Welcome to this week’s editorial, While it might be La Nina outside for the third year in a row, and the shire is saturated, we must remember that it wasn’t all that long ago that the shire was under extreme drought that had a major impact on our local farmers, rendered our bushland tinder dry and saw our water reserves at concerning levels. By way of foresight and good engineering the shire has enjoyed the safeguards that enables Deep Creek Dam to be topped up and for treated water to be dispatched from one end of the shire to the other. Recognising the inevitable increase in demand as our population base expanded Council, several GMs and councillor terms ago, developed the idea of having a second water storage dam above the Tuross River. Now fully funded that project is advancing and it shouldn’t be too far off where we see our second water storage dam completed and full, ready for the next drought. The dam is due to the vision and persistence of Council staff who managed to convince State and Federal governments of the need, and the funding. Visionaries. Alas they are few and far between. But they are there, quietly plugging away and bringing change, if not rapid, then in baby-steps. In terms of vulnerabilities we are simple creatures. We need water, food and shelter. Add to this the modern necessity of electricity that produces our Neanderthal need for fire (heating, cooking) we have the primary elements to keep us alive and safe from the elements. But many of us remember the time of the bushfires and the loss of electricity. Days without power that impacted the region and our homes. Refrigerators and freezers failed. People resorted to candles for light, gas cooking until the gas ran out, and then BBqs when able if there wasn’t a fire ban. The national network was down and were cut off. But from that calamity there are new visionaries. A project being led by the Australian National University has selected eight sites on the south coast to investigate the feasibility of transitioning “at risk” regional communities to a network of islandable renewables and battery-based microgrids examining the use of microgrids to bolster local energy resilience.
The project is in partnership with the Southcoast Health and Sustainability Alliance (SHASA), Battery Storage and Grid Integration Program at ANU, network company Essential Energy, and technology company Zepben.
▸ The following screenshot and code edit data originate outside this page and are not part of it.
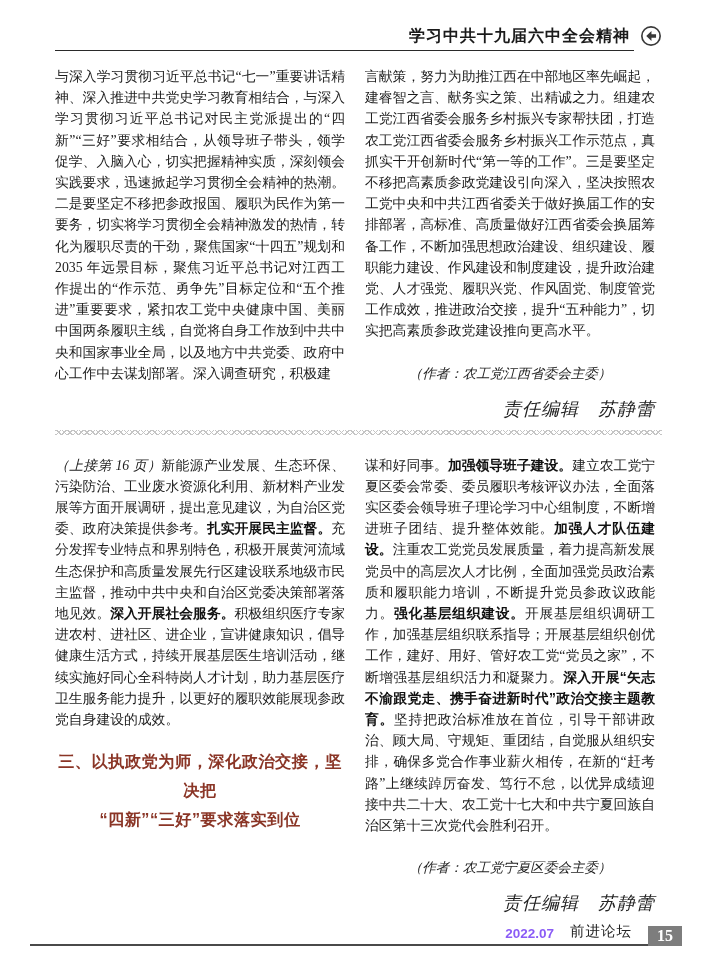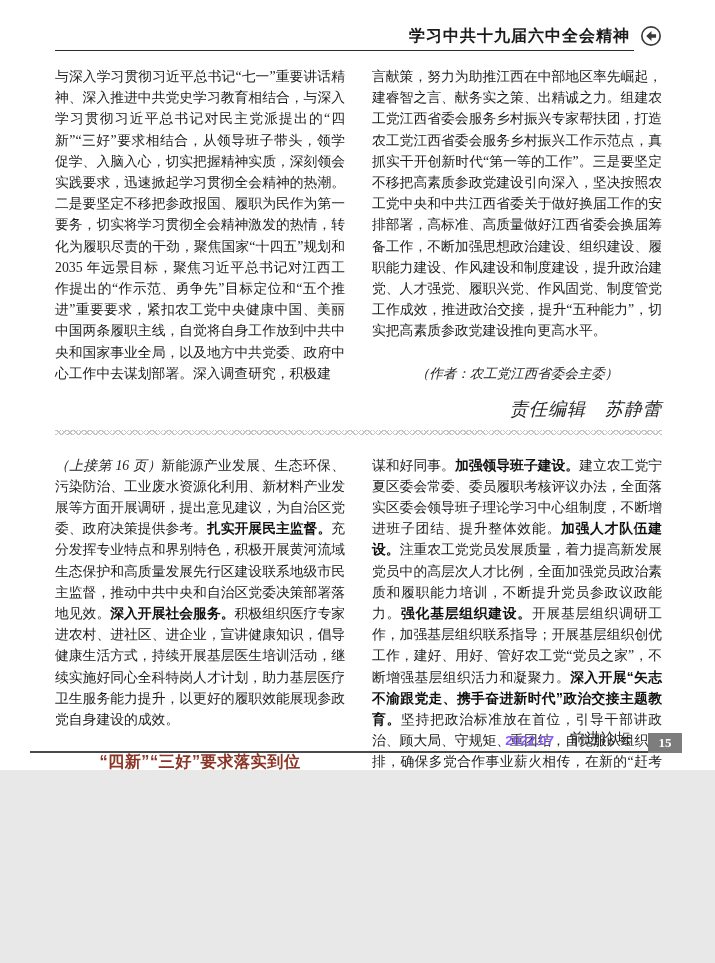--- a/index.html
+++ b/index.html
@@ -5,7 +5,7 @@
   html,body{margin:0;padding:0;background:#e8e8e8;}
   .page{
     position:relative;
-    width:715px;height:770px;
+    width:715px;height:963px;
     margin:0 auto;
     background:#ffffff;
     font-family:"Liberation Serif","DejaVu Serif",serif;

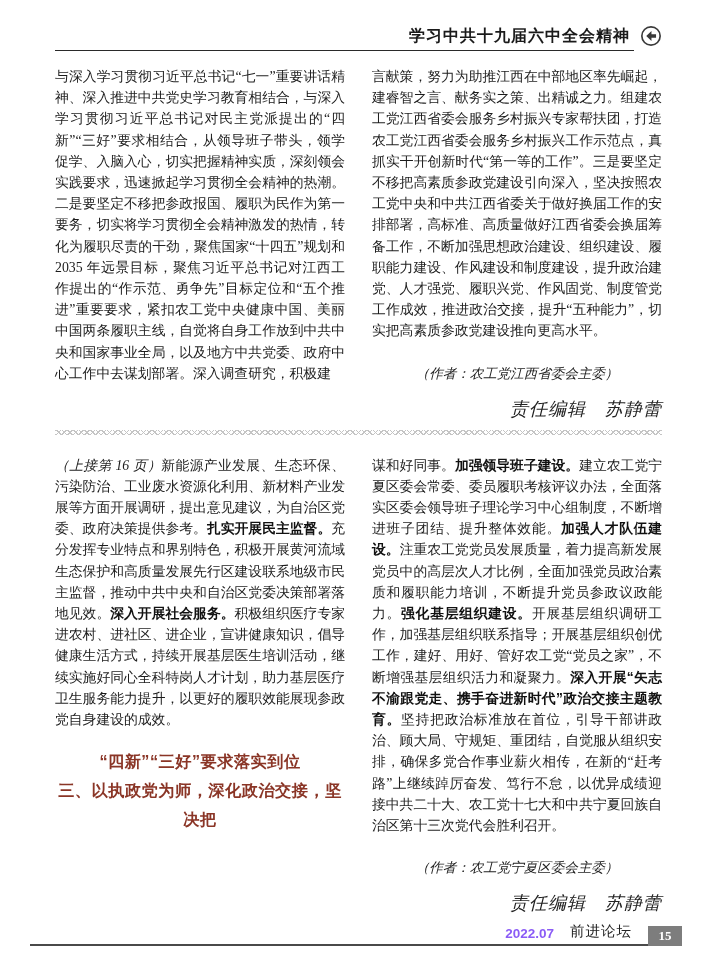--- a/index.html
+++ b/index.html
@@ -32,7 +32,7 @@
     margin-right:28px;
   }
   
-  .columns{display:flex;gap:27px;margin-top:15px;}
+  .columns{display:flex;gap:20px;margin-top:15px;}
   .col{width:290px;flex:0 0 290px;}
   p{margin:0;}
   .body{

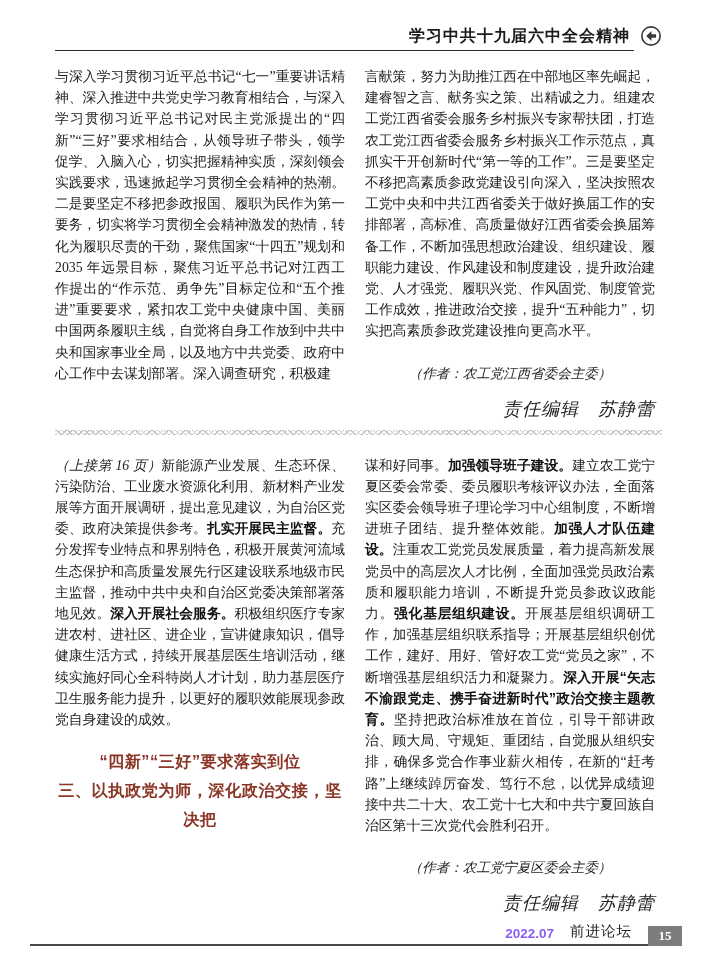--- a/index.html
+++ b/index.html
@@ -131,8 +131,8 @@
     <div class="col">
       <p class="body"><span class="kai">（上接第 16 页）</span><span>新能源产业发展、生态环保、污染防治、工业废水资源化利用、新材料产业发展等方面开展调研，提出意见建议，为自治区党委、政府决策提供参考。</span><span class="runin">扎实开展民主监督。</span><span>充分发挥专业特点和界别特色，积极开展黄河流域生态保护和高质量发展先行区建设联系地级市民主监督，推动中共中央和自治区党委决策部署落地见效。</span><span class="runin">深入开展社会服务。</span><span>积极组织医疗专家进农村、进社区、进企业，宣讲健康知识，倡导健康生活方式，持续开展基层医生培训活动，继续实施好同心全科特岗人才计划，助力基层医疗卫生服务能力提升，以更好的履职效能展现参政党自身建设的成效。</span></p>
       <div class="sec-heading">
+        <div>三、以执政党为师，深化政治交接，坚决把</div>
         <div>“四新”“三好”要求落实到位</div>
-        <div>三、以执政党为师，深化政治交接，坚决把</div>
       </div>
     </div>
     <div class="col">

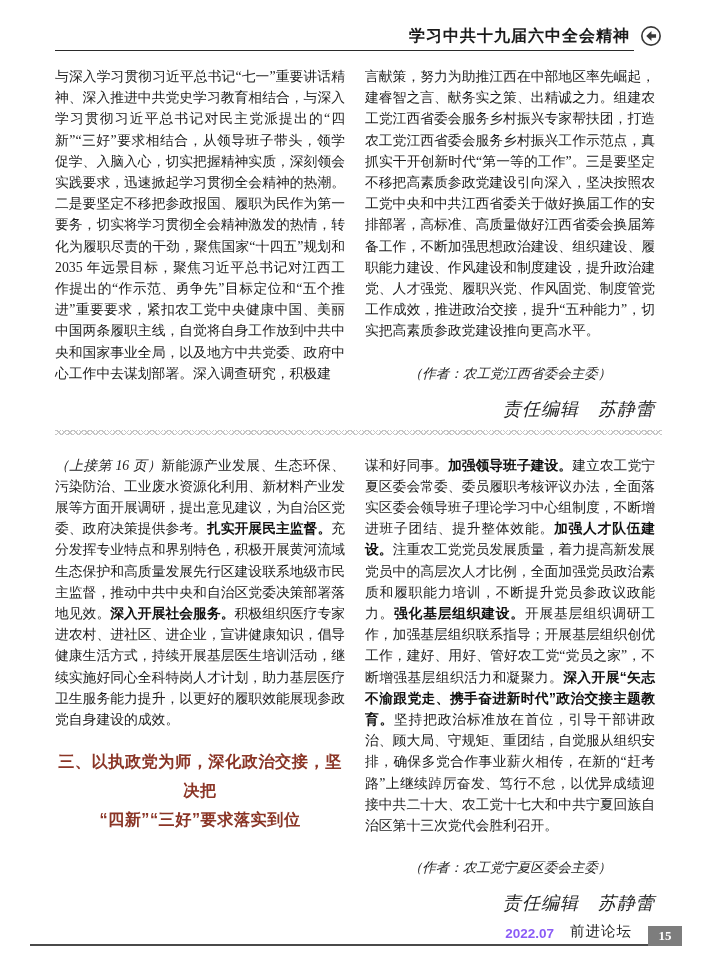--- a/index.html
+++ b/index.html
@@ -92,7 +92,7 @@
     display:inline-block;
     min-width:34px;height:20px;line-height:20px;
     background:#7d7d7d;color:#ffffff;
-    font-weight:bold;font-size:13px;text-align:center;
+    font-weight:bold;font-size:16px;text-align:center;
     margin-bottom:-5px;
   }
 </style>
It came about after SHASA approached the ANU, in a bid to find solutions to the region’s “power vulnerability,” which had been exposed during the extreme bushfire season of 2019-20.
The project is still a work in progress but the key takeaway is that someone saw a problem and had the vision to bring the right folks together to find a local solution that will, if it comes to fruition, future proof the region from being cut off from the north as was the case in 2019-20.
Building momentum for future proofing the region is the continuing vision, supported by passion and demand, of local produce with more and more local growers coming on line. Fresh local produce, fresh value added staples of breads, preserves and dry goods. As we increase our local demand and pay respect to our local growers by way of paying a fair price the opportunities for new growers builds.
Who knows, at some point someone might take up the baton in regards to growing hemp in the region for use in building, clothing, food and medicine. The area is perfect for it. All that needs to happen is for a visionary, with passion, to begin the transition that could make us the hemp region of Australia.
Any visionaries out there? Maybe the time has come for the new Council to call a VisionFest and pay respect to the vast repository of ideas and knowledge that we have in our community.